> Requirement:
Leave the pictures out and repeat the rest of the data below exactly.

> Data to process:
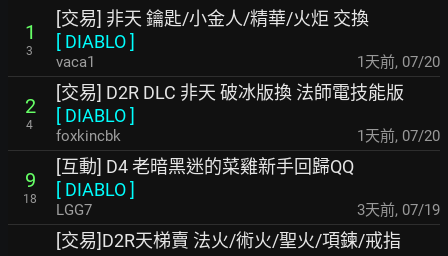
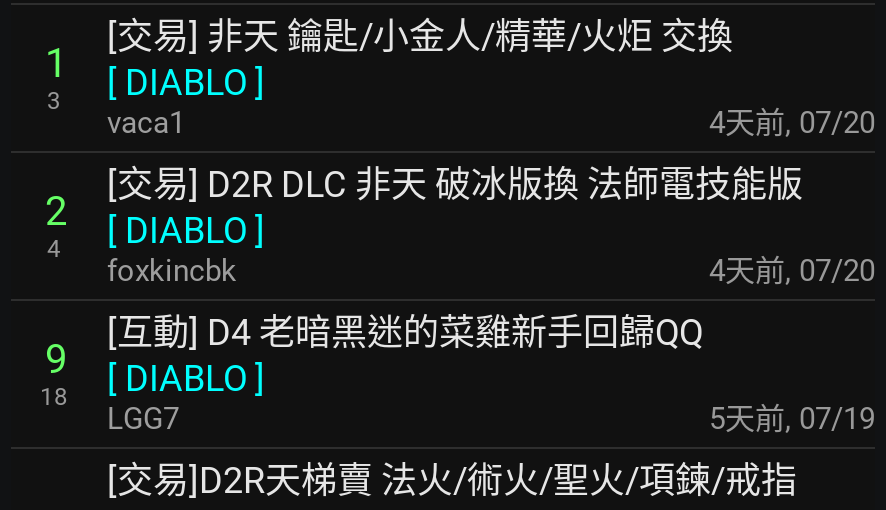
- 1天前, 07/20
+ 4天前, 07/20

- 1天前, 07/20
+ 4天前, 07/20

- 3天前, 07/19
+ 5天前, 07/19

> Exercise result:
- 1天前, 07/20
+ 4天前, 07/20

- 1天前, 07/20
+ 4天前, 07/20

- 3天前, 07/19
+ 5天前, 07/19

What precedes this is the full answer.